Propertycount only has a few missing values that we will with the median. We also transform it to reduce the skewness.

# Propertycount - keep this, already numerical - fill couple of missing with mean
median_pcount = X_train.loc[:, 'Propertycount'].mean()
X_train.loc[:, 'Propertycount'].fillna(median_pcount, inplace=True)
X_train.loc[:, 'Propertycount'] = np.sqrt(X_train.loc[:, 'Propertycount'])

Finally, the number of rooms is vital but again we transform it to reduce skeweness.

X_train.loc[:, 'Rooms'] = np.sqrt(X_train.loc[:, 'Rooms'])

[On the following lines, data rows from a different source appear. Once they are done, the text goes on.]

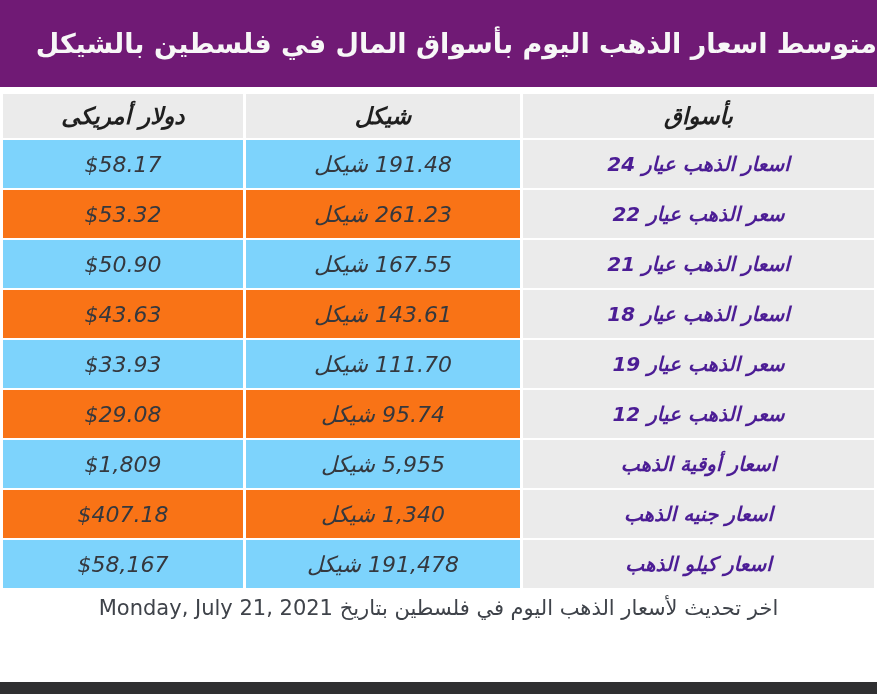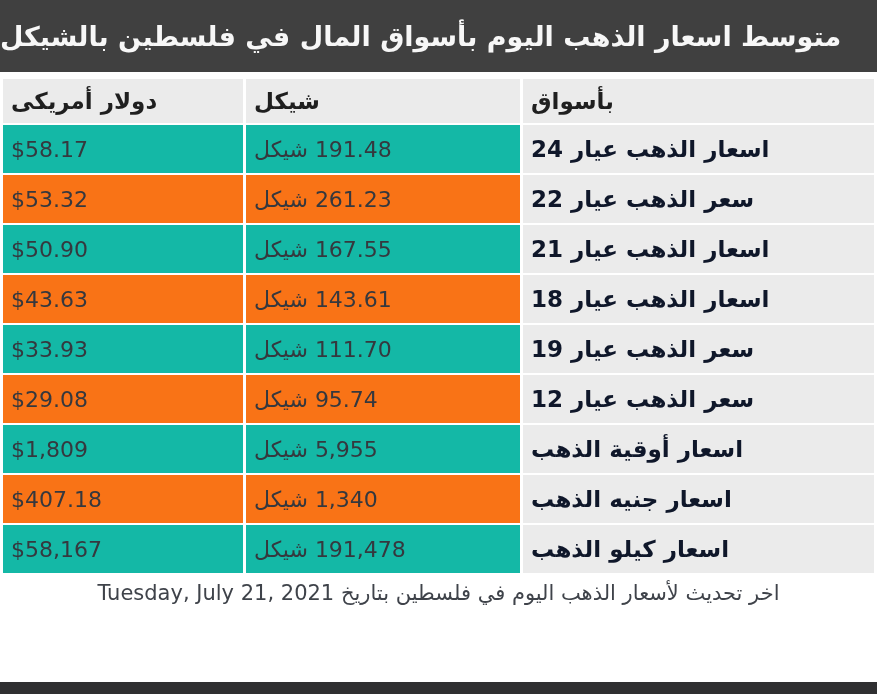--- a/index.html
+++ b/index.html
@@ -4,25 +4,25 @@
 <style>
   html, body { margin: 0; padding: 0; }
   body {
     width: 877px; height: 694px;
     background: #ffffff;
     font-family: "DejaVu Sans", sans-serif;
     position: relative;
     overflow: hidden;
   }
   .title-bar {
-    background: #404040;
-    height: 72px;
+    background: #701a75;
+    height: 87px;
     display: flex;
     align-items: center;
-    justify-content: flex-start;
+    justify-content: flex-end;
     margin-bottom: 5px;
   }
   .title-bar h1 {
     margin: 0;
     color: #f7f7f7;
     font-size: 27px;
     font-weight: bold;
     letter-spacing: 0;
   }
   table.prices {
@@ -30,42 +30,43 @@
     border-collapse: collapse;
     table-layout: fixed;
   }
   col.c-unit   { width: 40.5%; }
   col.c-shekel { width: 31.7%; }
   col.c-dollar { width: 27.8%; }
   table.prices th, table.prices td {
     border: 2px solid #ffffff;
     border-left-width: 3px;
     border-right-width: 3px;
-    text-align: left;
+    text-align: center;
     vertical-align: middle;
     padding: 0 8px;
     overflow: hidden;
     white-space: nowrap;
+    font-style: italic;
   }
   table.prices th {
     background: #ebebeb;
     height: 44px;
     font-size: 23px;
     font-weight: bold;
     color: #1f1f1f;
   }
   table.prices td { height: 48px; }
   td.unit-cell {
     background: #ebebeb;
-    font-size: 23px;
+    font-size: 20px;
     font-weight: bold;
-    color: #0f172a;
+    color: #4c1d95;
   }
   td.value-cell {
-    background: #14b8a6;
+    background: #7dd3fc;
     font-size: 22px;
     font-weight: normal;
     color: #35383e;
   }
   tr.alt td.value-cell { background: #f97316; }
   .update-note {
     margin-top: 2px;
     text-align: center;
     font-size: 21px;
     color: #3f434a;
@@ -143,16 +144,16 @@
     </tr>
     <tr>
       <td class="unit-cell">اسعار كيلو الذهب</td>
       <td class="value-cell">191,478 شيكل</td>
       <td class="value-cell">$58,167</td>
     </tr>
   </tbody>
 </table>
 
 <footer class="update-note">
-  <p dir="rtl"><span>اخر تحديث لأسعار الذهب اليوم في فلسطين بتاريخ</span> <span dir="ltr">Tuesday, July 21, 2021</span></p>
+  <p dir="rtl"><span>اخر تحديث لأسعار الذهب اليوم في فلسطين بتاريخ</span> <span dir="ltr">Monday, July 21, 2021</span></p>
 </footer>
 
 <div class="bottom-bar"></div>
 
 </body></html>

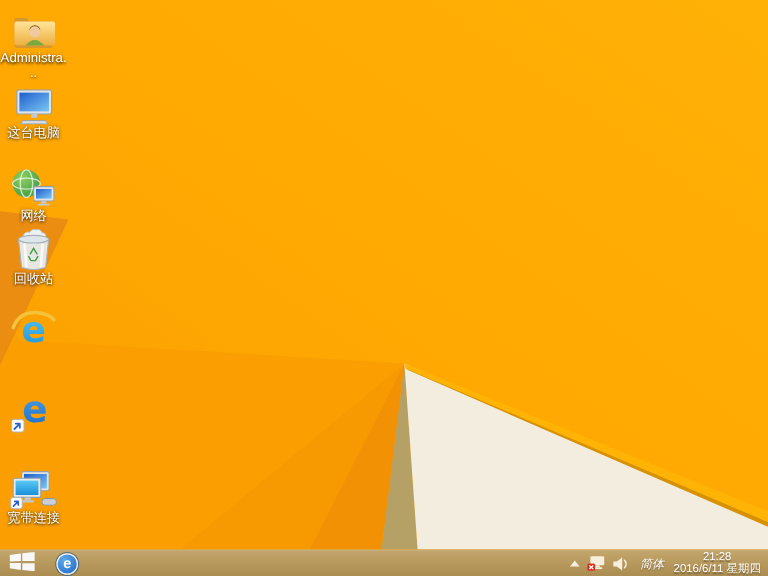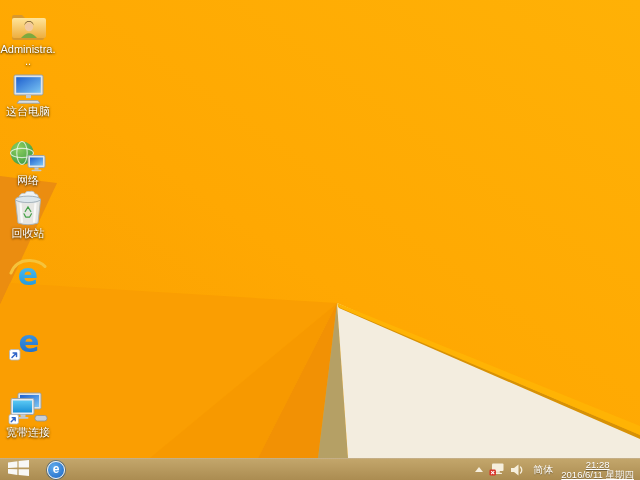--- a/index.html
+++ b/index.html
@@ -20,23 +20,23 @@
            box-sizing:border-box;display:flex;align-items:center;}
   .start-btn{width:36px;height:100%;display:flex;align-items:center;justify-content:center;background:transparent;border:0;padding:0;}
   .task-item{width:32px;height:100%;display:flex;align-items:center;justify-content:center;background:transparent;border:0;padding:0;margin-left:4px;}
   .e-circle{width:16px;height:16px;border-radius:50%;
             background:radial-gradient(circle at 35% 30%,#5fa9ea,#1b67c6);
             border:1px solid #eef5fc;box-shadow:0 0 0 1px rgba(17,74,140,.55);
             color:#fff;font-weight:bold;font-size:12px;line-height:15px;text-align:center;display:block;}
   .tray{margin-left:auto;display:flex;align-items:center;gap:6px;padding-right:6px;height:100%;}
   .tray .glyph{display:flex;align-items:center;}
   .chev{width:0;height:0;border-left:4px solid transparent;border-right:4px solid transparent;border-bottom:5px solid #f6efdd;}
-  .ime{color:#fff;font-size:10px;text-shadow:0 1px 1px rgba(0,0,0,.35);padding:0 2px;}
+  .ime{color:#fff;font-size:10px;text-shadow:0 1px 1px rgba(0,0,0,.35);padding:0 2px;font-style:italic;}
   .clock{display:flex;flex-direction:column;align-items:center;color:#fff;font-size:9.5px;line-height:10px;
-         text-shadow:0 1px 1px rgba(0,0,0,.35);min-width:70px;text-decoration:underline;}
+         text-shadow:0 1px 1px rgba(0,0,0,.35);min-width:70px;}
 </style>
 </head>
 <body>
 
 <div class="stage">
 
   <svg class="wallpaper" viewBox="0 0 640 458" preserveAspectRatio="none">
     <defs>
       <linearGradient id="bgG" x1="1" y1="0" x2="0" y2="1">
         <stop offset="0" stop-color="#FFB106"></stop>

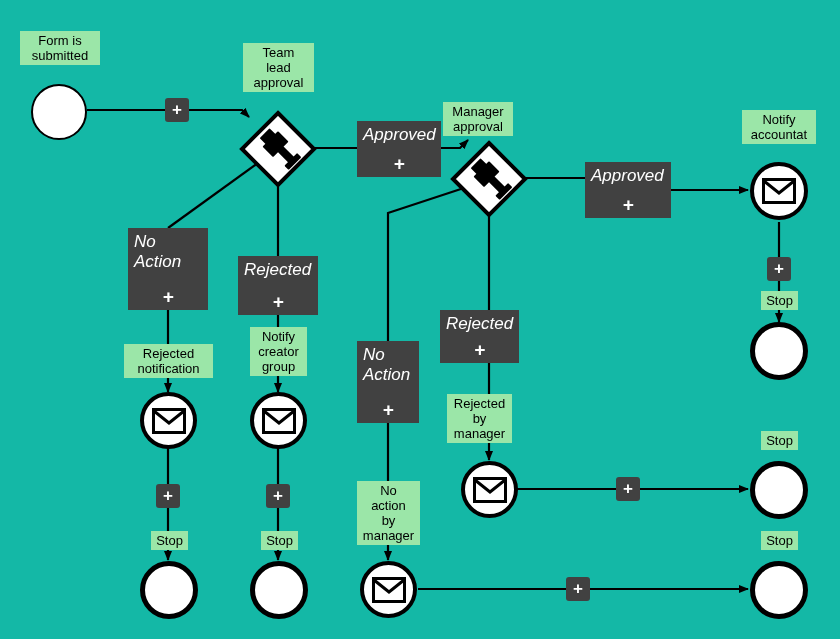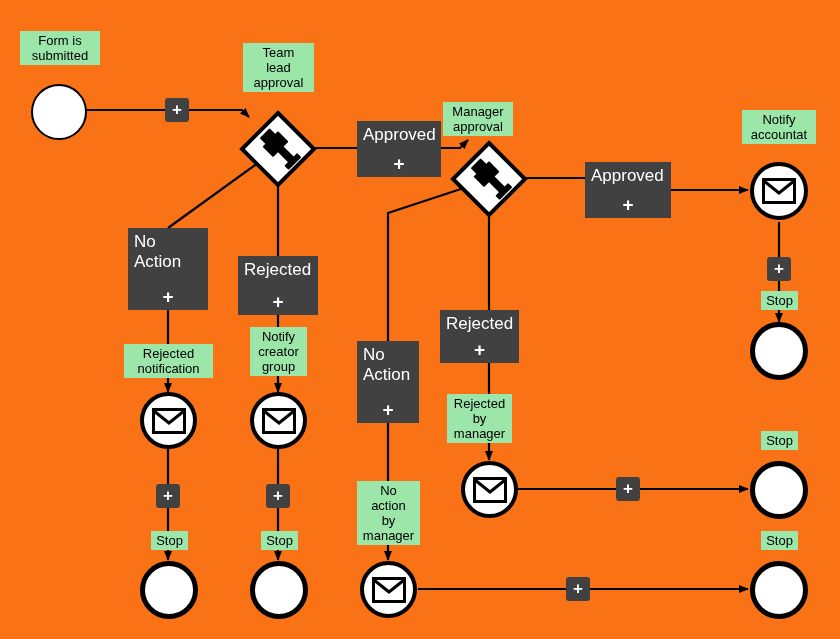--- a/index.html
+++ b/index.html
@@ -1,33 +1,33 @@
 <!DOCTYPE html>
 <html><head>
 <meta charset="utf-8">
 <title>BPMN Approval Workflow</title>
 <style>
   html,body{margin:0;padding:0;background:#ffffff;}
   body{font-family:"Liberation Sans", sans-serif;}
-  #canvas{position:relative;width:840px;height:639px;background:#f97316;overflow:hidden;}
+  #canvas{position:relative;width:840px;height:639px;background:#14b8a6;overflow:hidden;}
   svg#wires{position:absolute;left:0;top:0;width:840px;height:639px;}
 
   
   .lbl{
     position:absolute;background:#9BE6A8;color:#000000;
     font-size:13px;line-height:15px;text-align:center;
     padding:2px 4px;box-sizing:border-box;z-index:5;
     white-space:pre-line;
   }
 
   
   .task{
     position:absolute;background:#414141;color:#ffffff;
     font-size:17px;line-height:20px;box-sizing:border-box;
-    padding:4px 17px 2px 6px;z-index:4;
+    padding:4px 17px 2px 6px;z-index:4;font-style:italic;
   }
   .task .tlabel{display:block;text-align:left;}
   .task .plus{
     position:absolute;left:0;right:0;bottom:4px;text-align:center;
     font-size:19px;font-weight:bold;line-height:19px;color:#ffffff;
   }
 
   
   .plusbox{
     position:absolute;background:#414141;border-radius:3px;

That leaves us with a clean set of colums to train our model.

print(X_train.columns)
Index(['Rooms', 'Landsize', 'Lattitude', 'Longtitude', 'Propertycount',
       'Type_t', 'Type_u', 'Year_sold', 'Bathroom_per_room', 'Car_per_room',
       'YearBuilt_1900s', 'YearBuilt_nan', 'YearBuilt_new',
       'YearBuilt_postwar', 'YearBuilt_prewar', 'LatLong'],
      dtype='object')

Exploratory

Three sets of pandas profiling output (all values, target cleaned, and after cleaning) were used in assessing the above cleaning steps:

profile = pdpr.ProfileReport(train_full)
profile.to_file(output_file='profile.html')
Summarize dataset: 100%|██████████| 233/233 [00:50<00:00,  4.59it/s, Completed]
Generate report structure: 100%|██████████| 1/1 [00:11<00:00, 11.14s/it]
Render HTML: 100%|██████████| 1/1 [00:09<00:00,  9.31s/it]
Export report to file: 100%|██████████| 1/1 [00:00<00:00, 38.64it/s]
profile = pdpr.ProfileReport(train_with_target)
profile.to_file(output_file='profile_cleaned_target.html')
Summarize dataset: 100%|██████████| 233/233 [00:50<00:00,  4.64it/s, Completed]
Generate report structure: 100%|██████████| 1/1 [00:11<00:00, 11.13s/it]
Render HTML: 100%|██████████| 1/1 [00:09<00:00,  9.07s/it]
Export report to file: 100%|██████████| 1/1 [00:00<00:00, 48.01it/s]
profile = pdpr.ProfileReport(X_train)
profile.to_file(output_file='profile_clean_features.html')
Summarize dataset: 100%|██████████| 111/111 [00:22<00:00,  4.84it/s, Completed]
Generate report structure: 100%|██████████| 1/1 [00:09<00:00,  9.25s/it]
Render HTML: 100%|██████████| 1/1 [00:04<00:00,  4.17s/it]
Export report to file: 100%|██████████| 1/1 [00:00<00:00, 87.89it/s]

Models

We fit a linear regression and a random forrest regressor to the cleaned data, applying a standard scalar first in each case.

pipe_rf = Pipeline([
    ('scaler', StandardScaler()),
    ('model', RandomForestRegressor(min_samples_split=10))
])

rf_cv = cross_validate(
    pipe_rf,
    X_train,
    y_train,
    scoring='neg_mean_squared_error',
    return_estimator=True
)
print("RF scores:", np.round(np.sqrt(-rf_cv['test_score'])))
print("RF mean score:", np.round(np.mean(np.sqrt(-rf_cv['test_score']))))
RF scores: [324443. 289369. 280751. 303719. 337606.]
RF mean score: 307178.0

The mean squared error is still quite high. As a next step features should be reviewed again for possible improvements before hyperparameters of the random forest are tuned before a final evaluation against the test set.